PROBLEM TO WORK ON:
Find the lines below holding the word "Hosta" and copy each of them.

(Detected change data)
+ + + + +

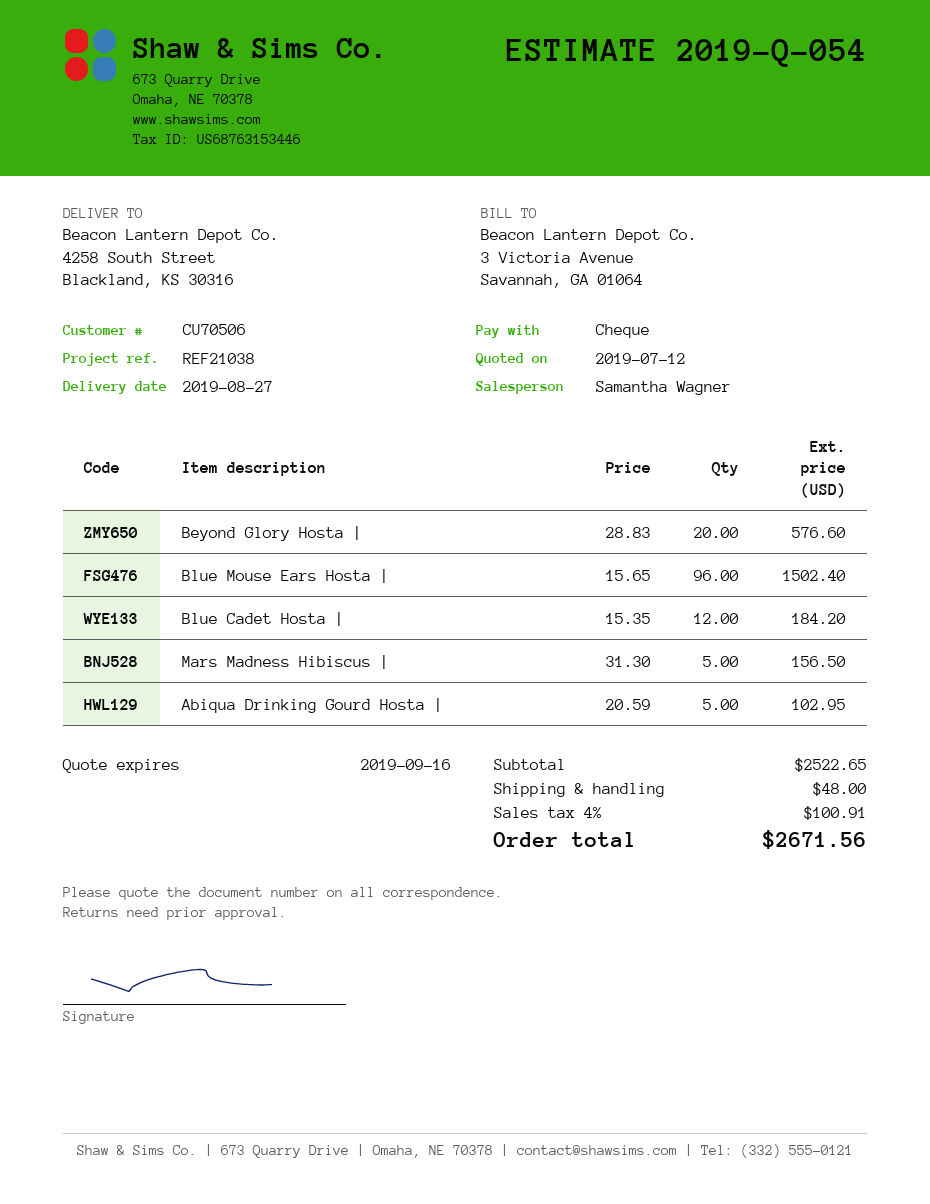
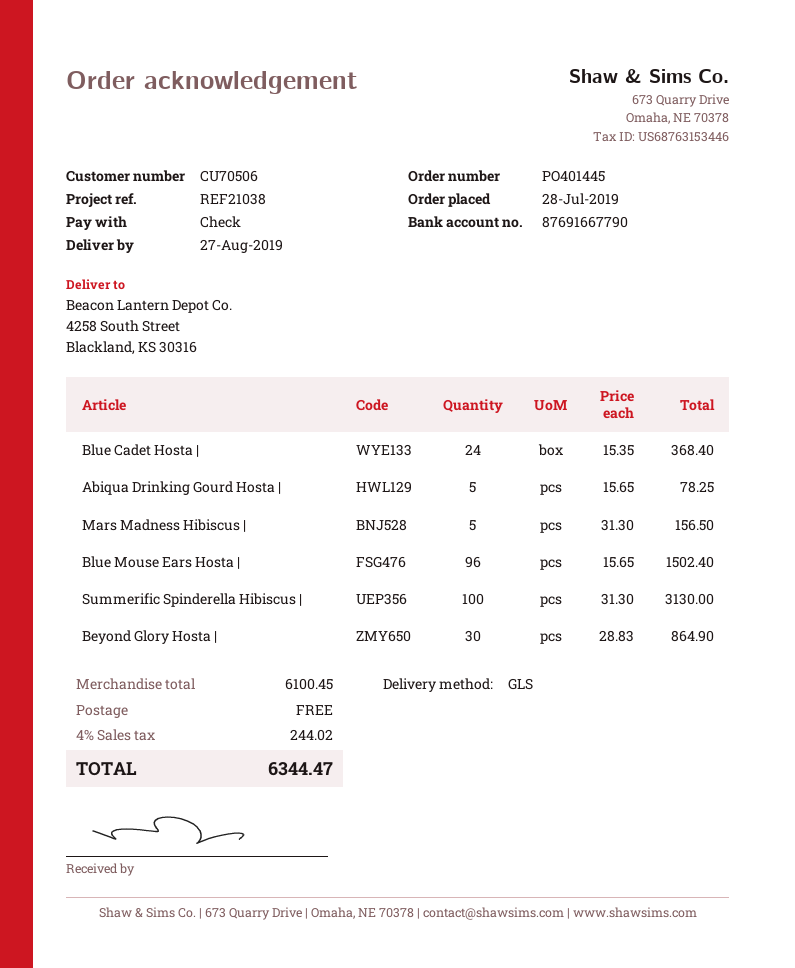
Beyond Glory Hosta |: 20 x 28.83 = 576.60 -> 30 x 28.83 = 864.90
Blue Cadet Hosta |: 12 x 15.35 = 184.20 -> 24 x 15.35 = 368.40
Abiqua Drinking Gourd Hosta |: 5 x 20.59 = 102.95 -> 5 x 15.65 = 78.25
Summerific Spinderella Hibiscus |: none -> 100 x 31.30 = 3130.00
subtotal: 2522.65 -> 6100.45
shipping: 48.00 -> 0.00
tax: 4% = 100.91 -> 4% = 244.02
total: 2671.56 -> 6344.47

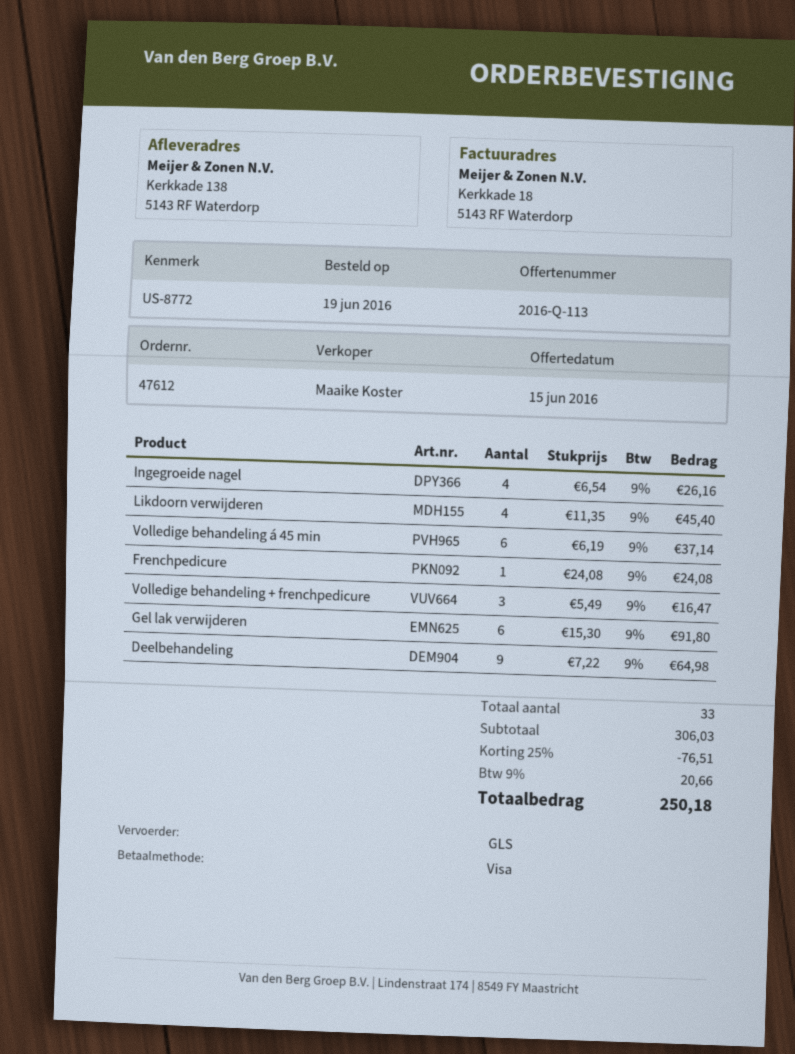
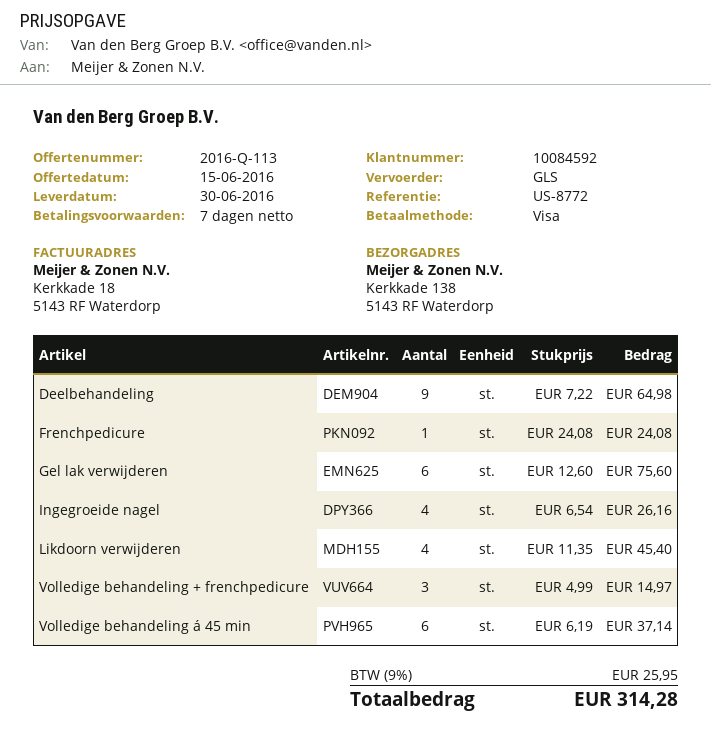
Volledige behandeling + frenchpedicure: 3 x 5.49 = 16.47 -> 3 x 4.99 = 14.97
Gel lak verwijderen: 6 x 15.30 = 91.80 -> 6 x 12.60 = 75.60
discount: 25% = 76.51 -> none
tax: 9% = 20.66 -> 9% = 25.95
total: 250.18 -> 314.28

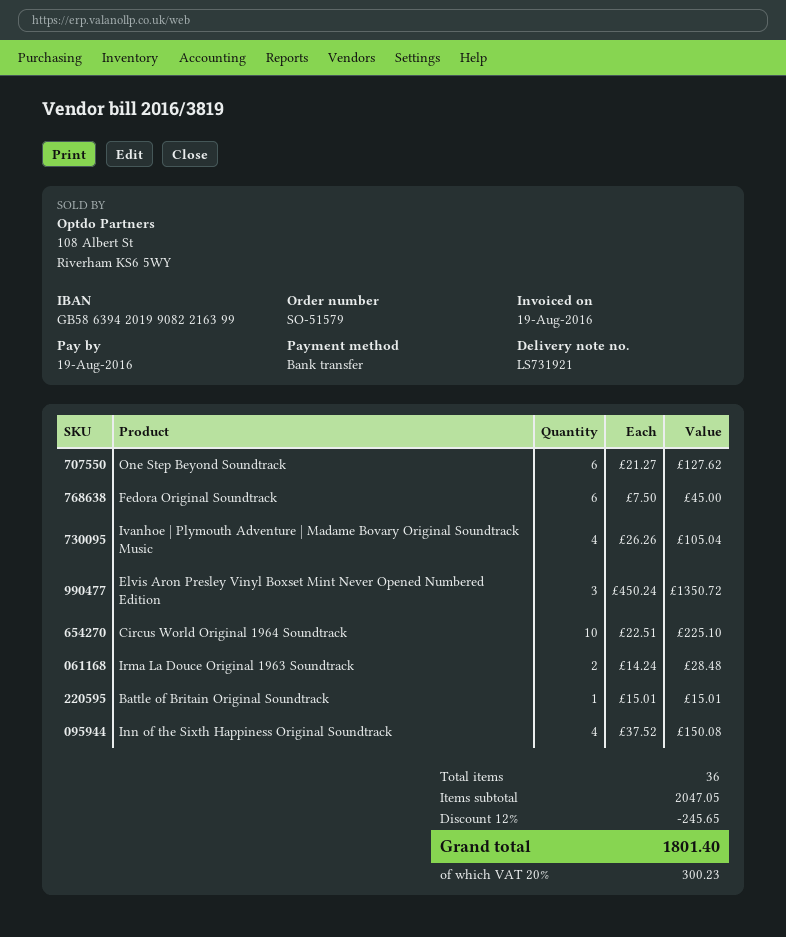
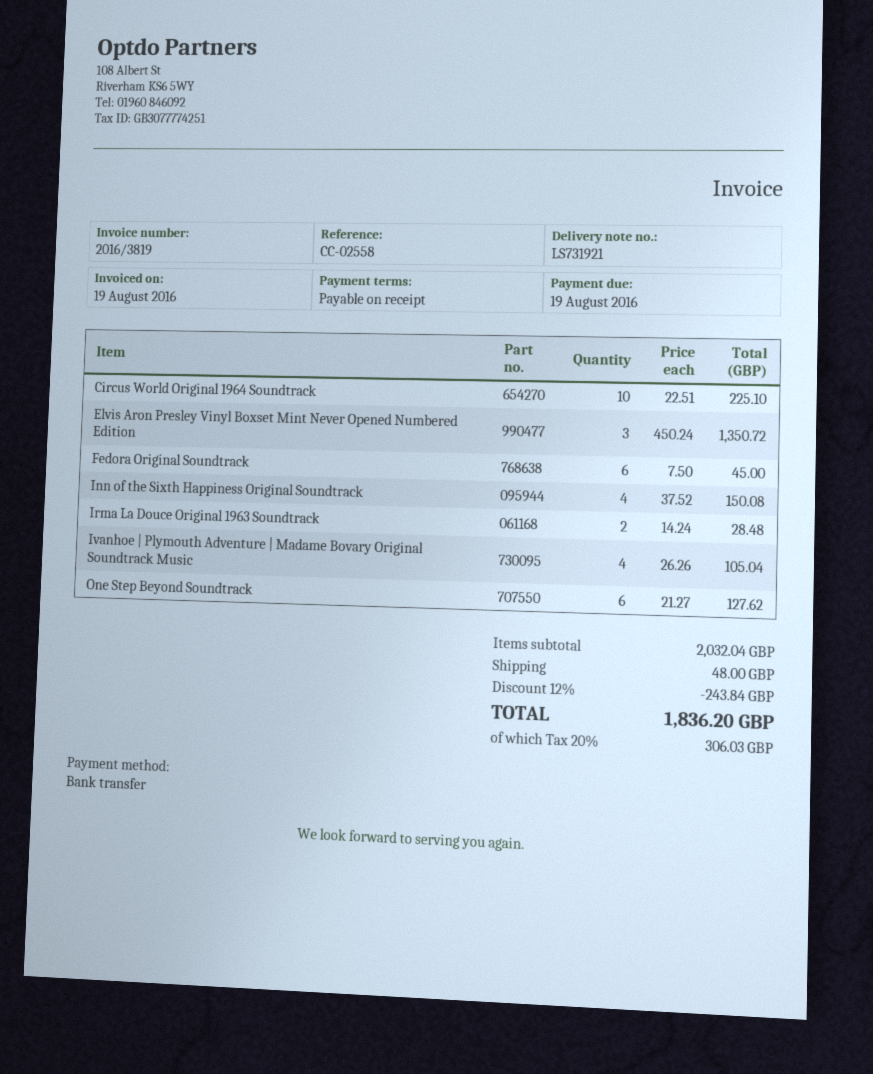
Battle of Britain Original Soundtrack: 1 x 15.01 = 15.01 -> none
subtotal: 2047.05 -> 2032.04
discount: 12% = 245.65 -> 12% = 243.84
shipping: none -> 48.00
tax: 20% = 300.23 -> 20% = 306.03
total: 1801.40 -> 1836.20

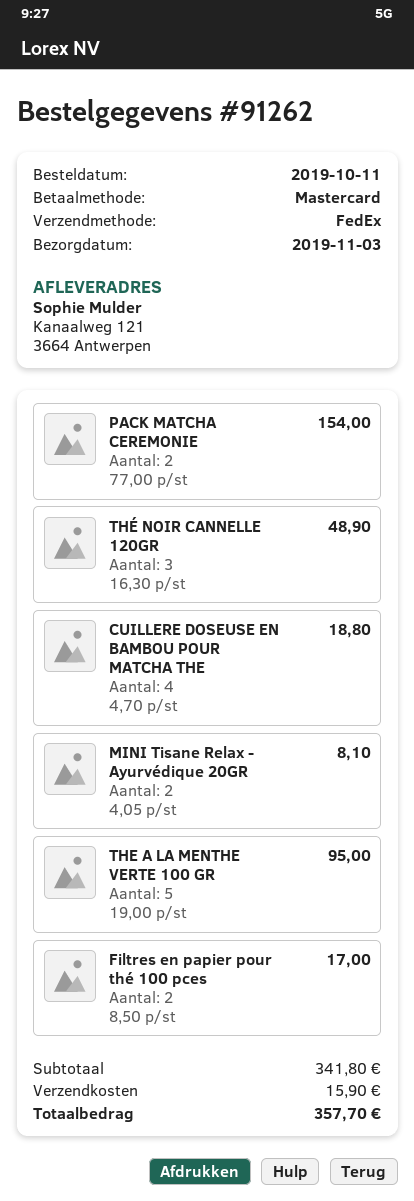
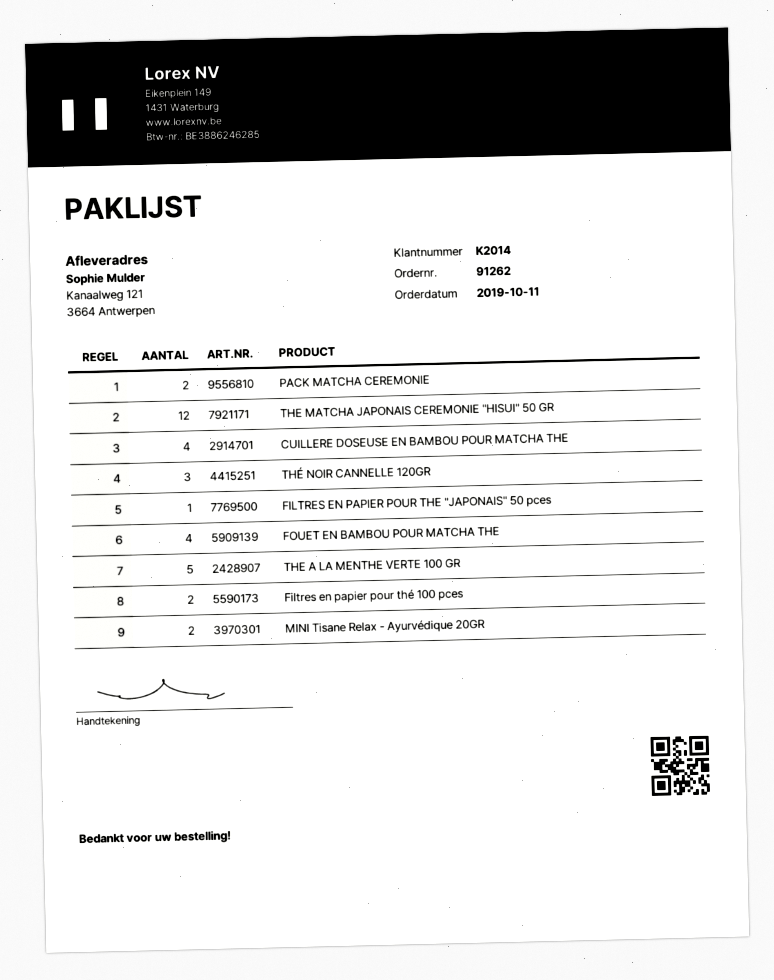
THE MATCHA JAPONAIS CEREMONIE "HISUI" 50 GR: none -> 12
FILTRES EN PAPIER POUR THE "JAPONAIS" 50 pces: none -> 1
FOUET EN BAMBOU POUR MATCHA THE: none -> 4

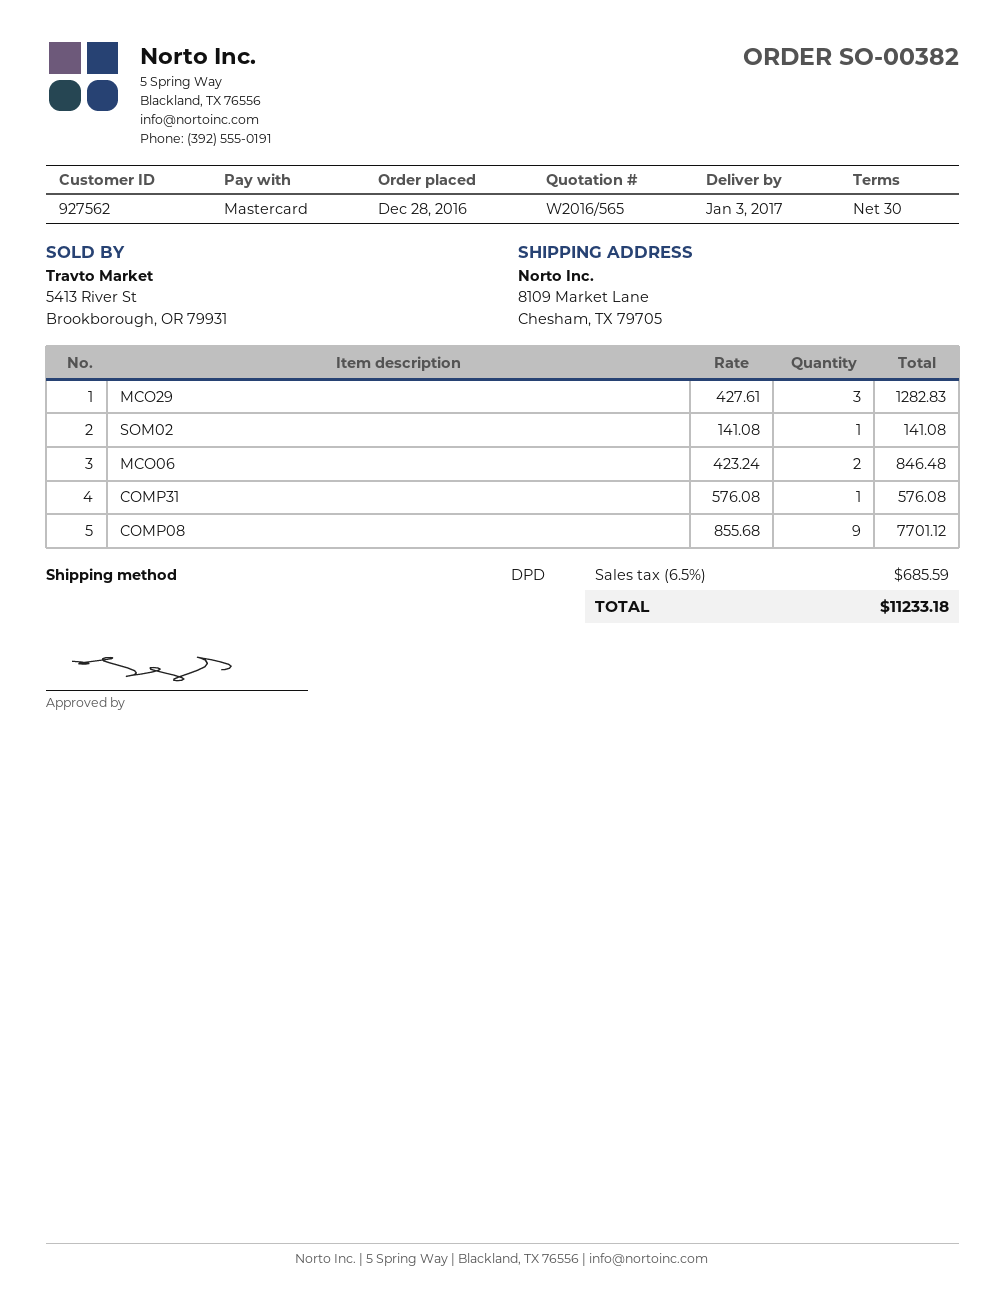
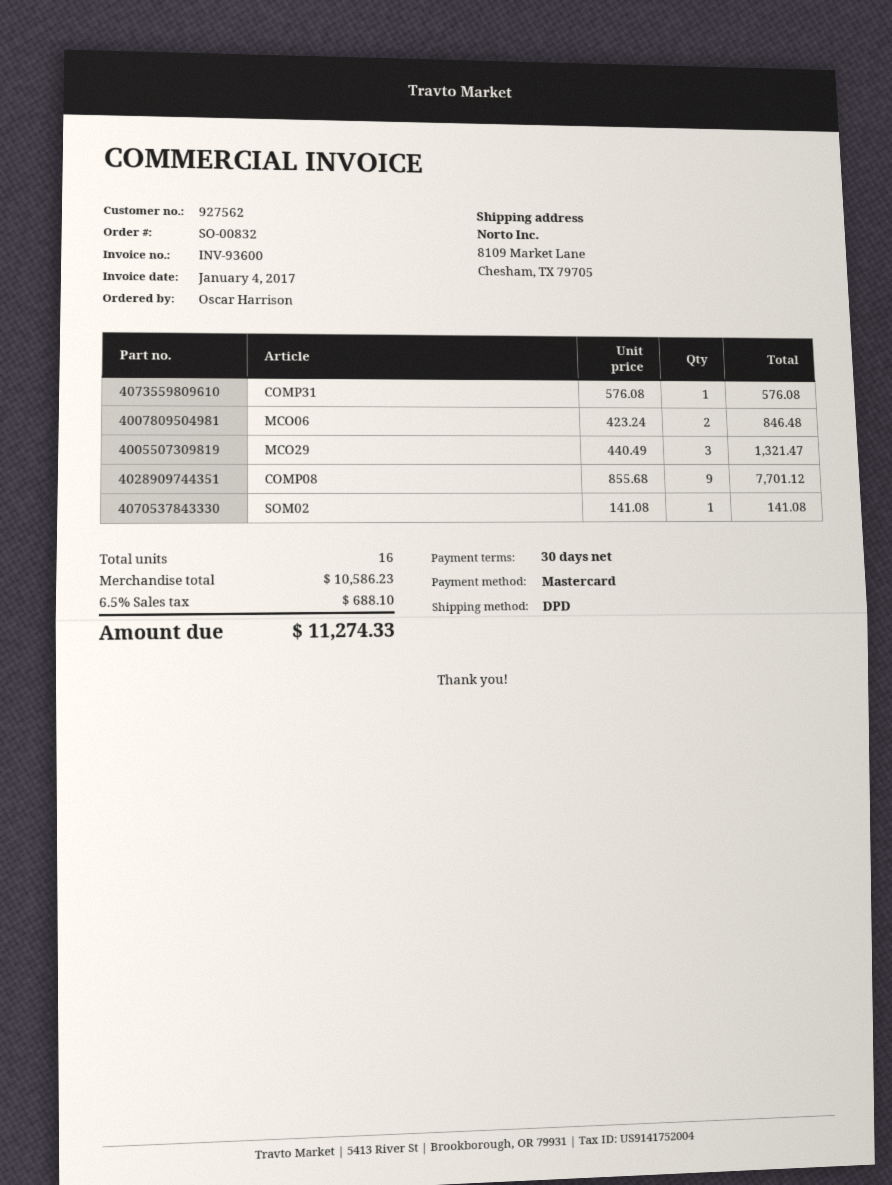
order number: SO-00382 -> SO-00832
MCO29: 3 x 427.61 = 1282.83 -> 3 x 440.49 = 1321.47
tax: 6.5% = 685.59 -> 6.5% = 688.10
total: 11233.18 -> 11274.33

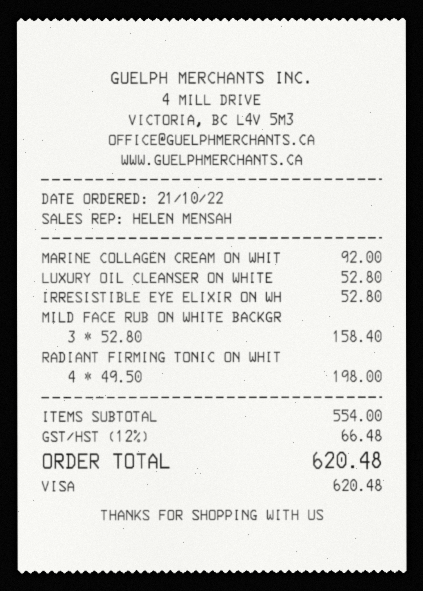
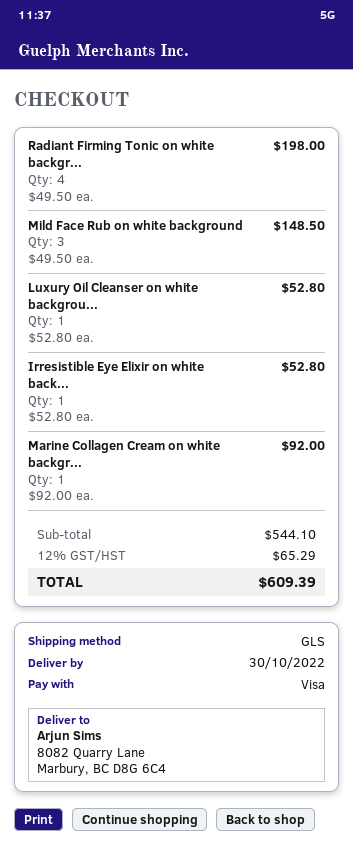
MILD FACE RUB ON WHITE BACKGR: 3 x 52.80 = 158.40 -> 3 x 49.50 = 148.50
subtotal: 554.00 -> 544.10
tax: 12% = 66.48 -> 12% = 65.29
total: 620.48 -> 609.39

+ + + + +

TASK RESPONSE:
Beyond Glory Hosta |: 20 x 28.83 = 576.60 -> 30 x 28.83 = 864.90
Blue Cadet Hosta |: 12 x 15.35 = 184.20 -> 24 x 15.35 = 368.40
Abiqua Drinking Gourd Hosta |: 5 x 20.59 = 102.95 -> 5 x 15.65 = 78.25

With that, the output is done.